Return exactly the line that contains "Mercedes-Benz 212-540-75-13-64: 8 -> 10" and all lines beneath it in the entries, through the very last one.

Excerpts from a dataset
┄┄┄┄┄┄
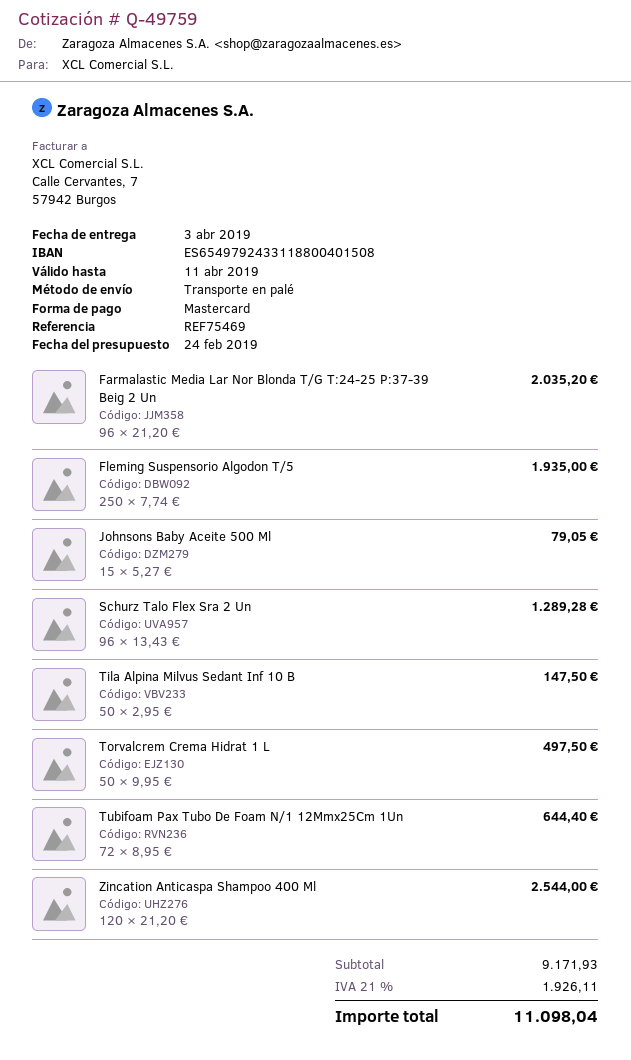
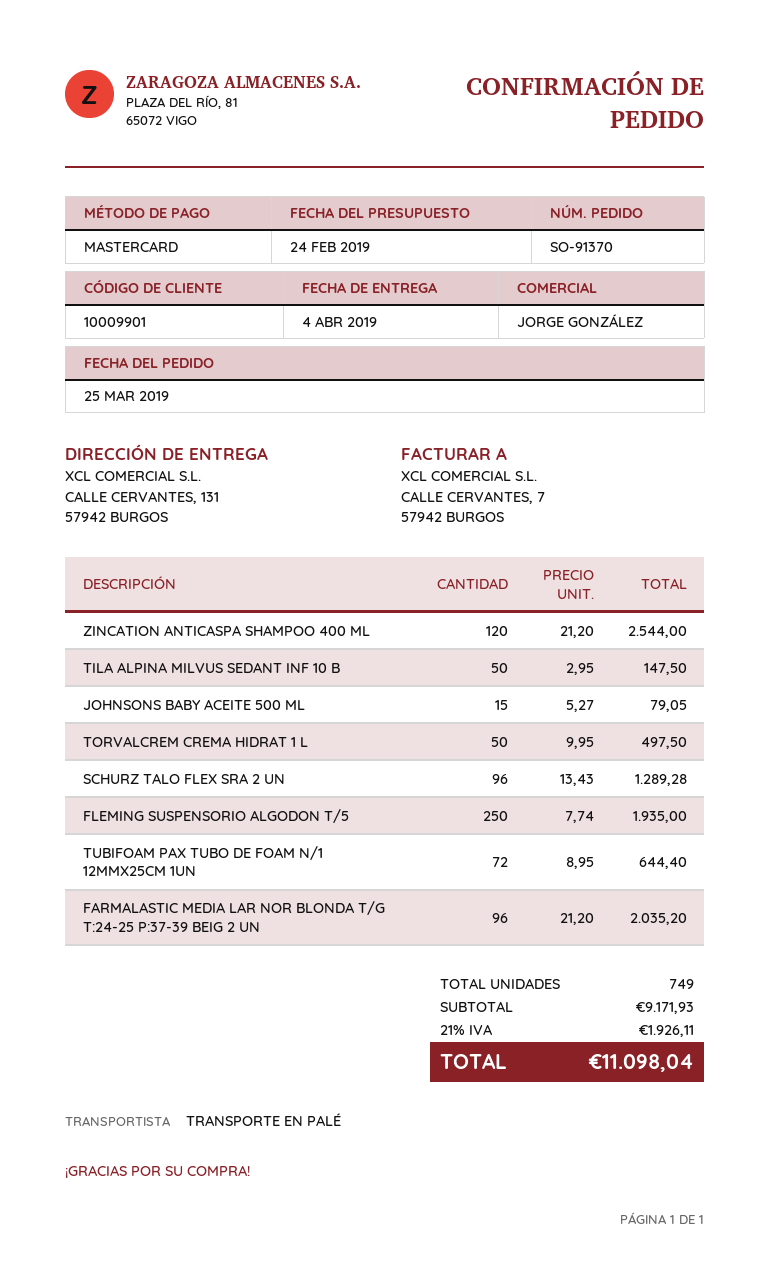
delivery date: 2019-04-03 -> 2019-04-04

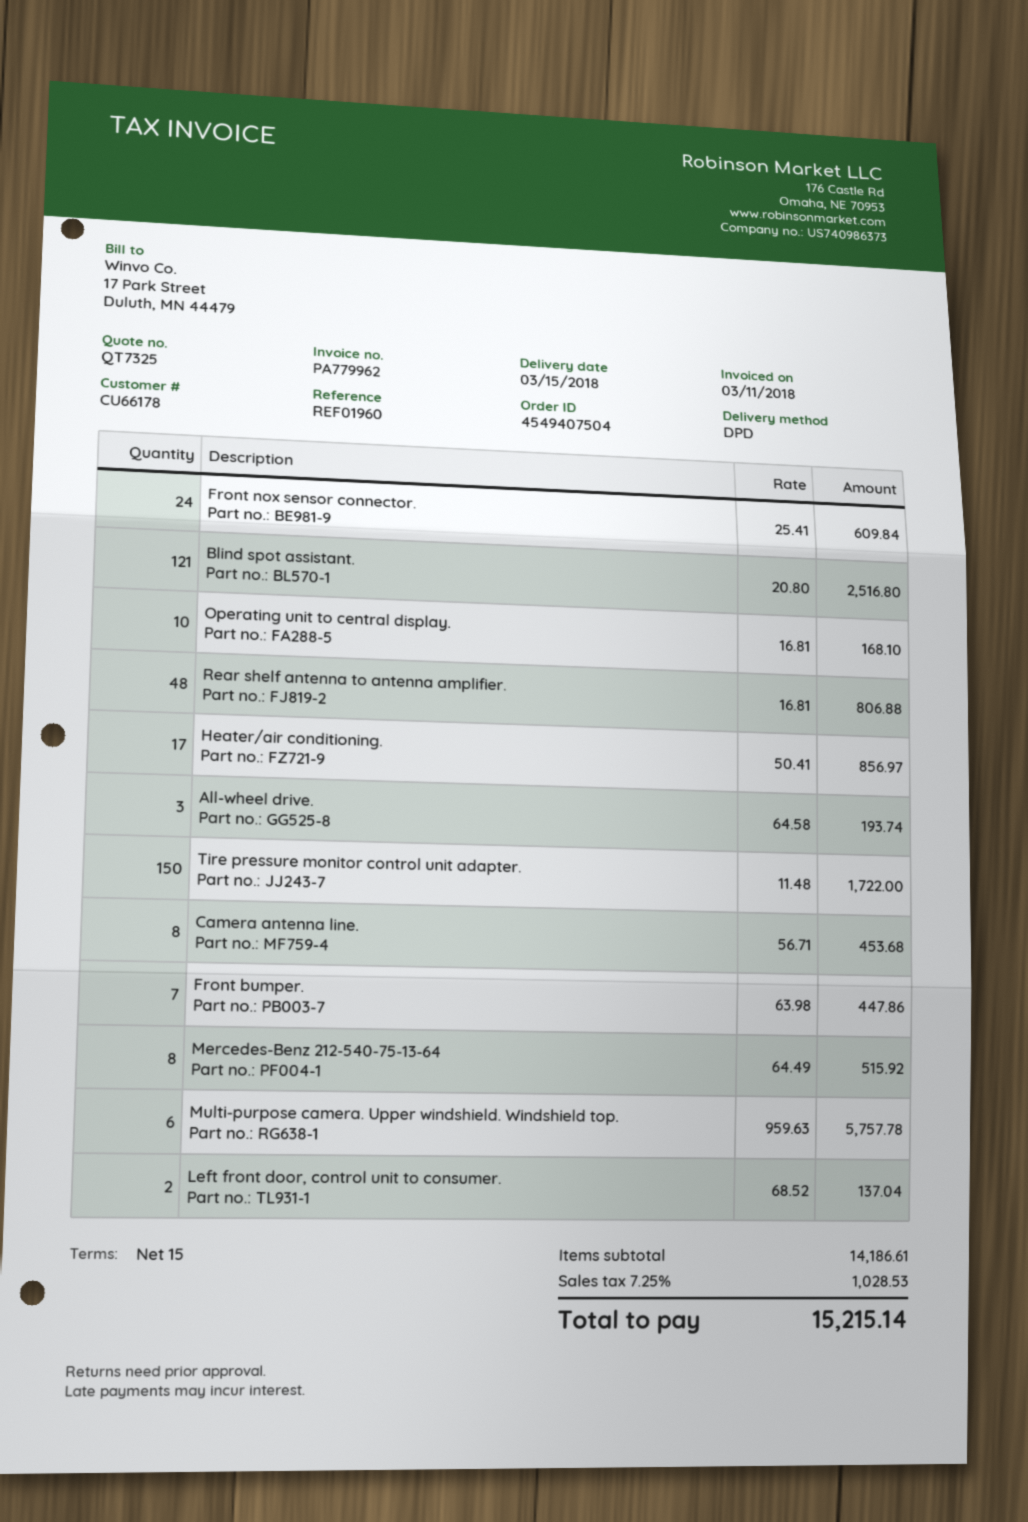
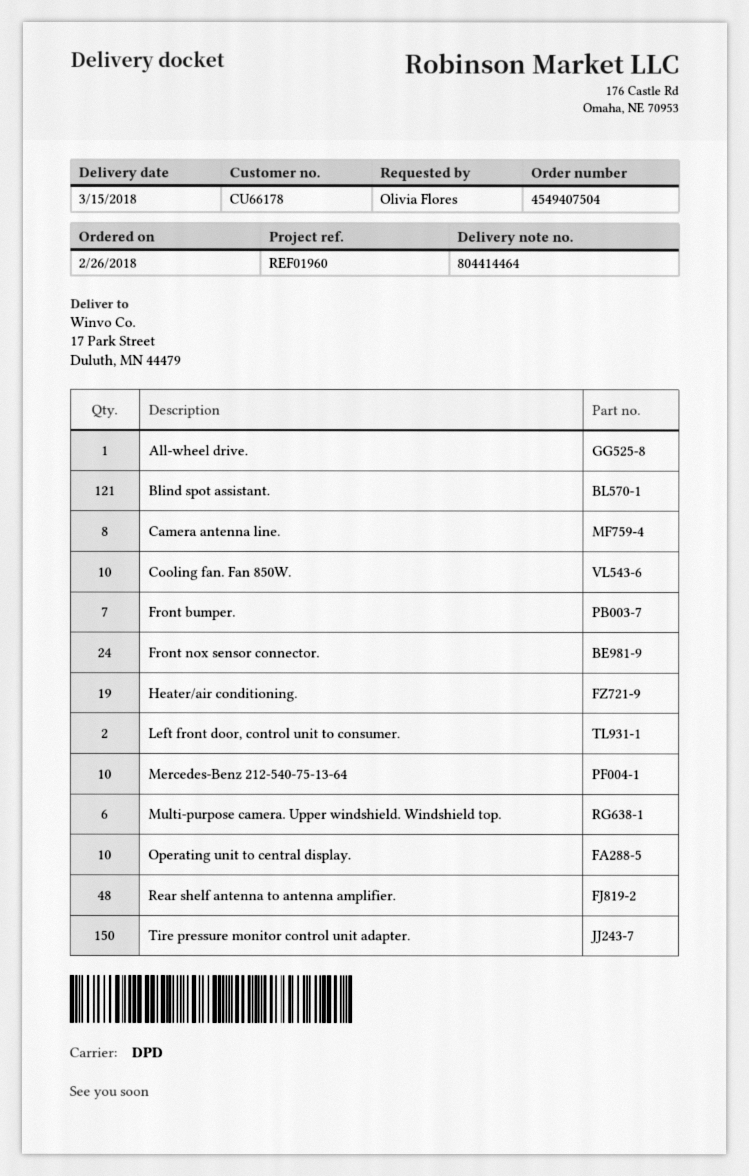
Heater/air conditioning.: 17 -> 19
All-wheel drive.: 3 -> 1
Mercedes-Benz 212-540-75-13-64: 8 -> 10
Cooling fan. Fan 850W.: none -> 10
┄┄┄┄┄┄
### Answer to the problem
Mercedes-Benz 212-540-75-13-64: 8 -> 10
Cooling fan. Fan 850W.: none -> 10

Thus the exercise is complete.